**What to work on**
The expected output is every entry, repeated word for word.

------ Records shown ------

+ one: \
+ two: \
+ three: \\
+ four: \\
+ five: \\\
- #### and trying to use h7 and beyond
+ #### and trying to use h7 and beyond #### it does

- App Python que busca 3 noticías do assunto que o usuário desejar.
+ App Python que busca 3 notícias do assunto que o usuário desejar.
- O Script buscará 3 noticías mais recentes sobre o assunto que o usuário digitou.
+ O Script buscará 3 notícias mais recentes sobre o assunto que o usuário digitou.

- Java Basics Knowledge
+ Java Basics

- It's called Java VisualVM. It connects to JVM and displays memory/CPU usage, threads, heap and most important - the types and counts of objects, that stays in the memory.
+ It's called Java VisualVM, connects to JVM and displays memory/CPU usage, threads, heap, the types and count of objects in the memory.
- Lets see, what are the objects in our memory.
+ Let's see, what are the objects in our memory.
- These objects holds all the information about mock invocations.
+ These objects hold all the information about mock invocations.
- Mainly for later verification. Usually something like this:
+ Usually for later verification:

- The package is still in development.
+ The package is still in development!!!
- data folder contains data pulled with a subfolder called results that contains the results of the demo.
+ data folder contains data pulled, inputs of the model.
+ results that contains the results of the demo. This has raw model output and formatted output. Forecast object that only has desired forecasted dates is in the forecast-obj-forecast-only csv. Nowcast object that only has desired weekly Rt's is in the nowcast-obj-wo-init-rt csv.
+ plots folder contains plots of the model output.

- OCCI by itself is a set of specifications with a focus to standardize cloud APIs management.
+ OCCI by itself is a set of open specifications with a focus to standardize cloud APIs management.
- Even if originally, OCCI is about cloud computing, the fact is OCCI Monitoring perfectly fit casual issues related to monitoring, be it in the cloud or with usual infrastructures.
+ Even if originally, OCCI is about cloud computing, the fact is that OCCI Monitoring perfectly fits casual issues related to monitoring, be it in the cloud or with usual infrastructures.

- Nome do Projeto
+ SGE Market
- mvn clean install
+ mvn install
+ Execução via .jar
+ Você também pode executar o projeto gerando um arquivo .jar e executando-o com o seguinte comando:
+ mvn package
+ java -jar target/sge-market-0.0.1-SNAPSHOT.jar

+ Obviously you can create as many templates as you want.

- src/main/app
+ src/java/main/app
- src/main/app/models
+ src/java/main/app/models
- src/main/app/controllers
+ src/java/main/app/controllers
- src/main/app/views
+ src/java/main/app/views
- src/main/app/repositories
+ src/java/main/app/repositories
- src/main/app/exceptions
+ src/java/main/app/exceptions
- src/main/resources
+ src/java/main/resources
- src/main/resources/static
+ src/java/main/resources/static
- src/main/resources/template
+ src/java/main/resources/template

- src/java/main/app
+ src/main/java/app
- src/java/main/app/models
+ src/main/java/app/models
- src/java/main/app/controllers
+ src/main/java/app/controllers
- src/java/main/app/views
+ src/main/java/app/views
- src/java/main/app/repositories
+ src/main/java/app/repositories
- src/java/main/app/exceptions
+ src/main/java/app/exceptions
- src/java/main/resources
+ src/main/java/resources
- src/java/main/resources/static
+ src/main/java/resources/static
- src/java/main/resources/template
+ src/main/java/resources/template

------

**Task output**
+ one: \
+ two: \
+ three: \\
+ four: \\
+ five: \\\
- #### and trying to use h7 and beyond
+ #### and trying to use h7 and beyond #### it does

- App Python que busca 3 noticías do assunto que o usuário desejar.
+ App Python que busca 3 notícias do assunto que o usuário desejar.
- O Script buscará 3 noticías mais recentes sobre o assunto que o usuário digitou.
+ O Script buscará 3 notícias mais recentes sobre o assunto que o usuário digitou.

- Java Basics Knowledge
+ Java Basics

- It's called Java VisualVM. It connects to JVM and displays memory/CPU usage, threads, heap and most important - the types and counts of objects, that stays in the memory.
+ It's called Java VisualVM, connects to JVM and displays memory/CPU usage, threads, heap, the types and count of objects in the memory.
- Lets see, what are the objects in our memory.
+ Let's see, what are the objects in our memory.
- These objects holds all the information about mock invocations.
+ These objects hold all the information about mock invocations.
- Mainly for later verification. Usually something like this:
+ Usually for later verification:

- The package is still in development.
+ The package is still in development!!!
- data folder contains data pulled with a subfolder called results that contains the results of the demo.
+ data folder contains data pulled, inputs of the model.
+ results that contains the results of the demo. This has raw model output and formatted output. Forecast object that only has desired forecasted dates is in the forecast-obj-forecast-only csv. Nowcast object that only has desired weekly Rt's is in the nowcast-obj-wo-init-rt csv.
+ plots folder contains plots of the model output.

- OCCI by itself is a set of specifications with a focus to standardize cloud APIs management.
+ OCCI by itself is a set of open specifications with a focus to standardize cloud APIs management.
- Even if originally, OCCI is about cloud computing, the fact is OCCI Monitoring perfectly fit casual issues related to monitoring, be it in the cloud or with usual infrastructures.
+ Even if originally, OCCI is about cloud computing, the fact is that OCCI Monitoring perfectly fits casual issues related to monitoring, be it in the cloud or with usual infrastructures.

- Nome do Projeto
+ SGE Market
- mvn clean install
+ mvn install
+ Execução via .jar
+ Você também pode executar o projeto gerando um arquivo .jar e executando-o com o seguinte comando:
+ mvn package
+ java -jar target/sge-market-0.0.1-SNAPSHOT.jar

+ Obviously you can create as many templates as you want.

- src/main/app
+ src/java/main/app
- src/main/app/models
+ src/java/main/app/models
- src/main/app/controllers
+ src/java/main/app/controllers
- src/main/app/views
+ src/java/main/app/views
- src/main/app/repositories
+ src/java/main/app/repositories
- src/main/app/exceptions
+ src/java/main/app/exceptions
- src/main/resources
+ src/java/main/resources
- src/main/resources/static
+ src/java/main/resources/static
- src/main/resources/template
+ src/java/main/resources/template

- src/java/main/app
+ src/main/java/app
- src/java/main/app/models
+ src/main/java/app/models
- src/java/main/app/controllers
+ src/main/java/app/controllers
- src/java/main/app/views
+ src/main/java/app/views
- src/java/main/app/repositories
+ src/main/java/app/repositories
- src/java/main/app/exceptions
+ src/main/java/app/exceptions
- src/java/main/resources
+ src/main/java/resources
- src/java/main/resources/static
+ src/main/java/resources/static
- src/java/main/resources/template
+ src/main/java/resources/template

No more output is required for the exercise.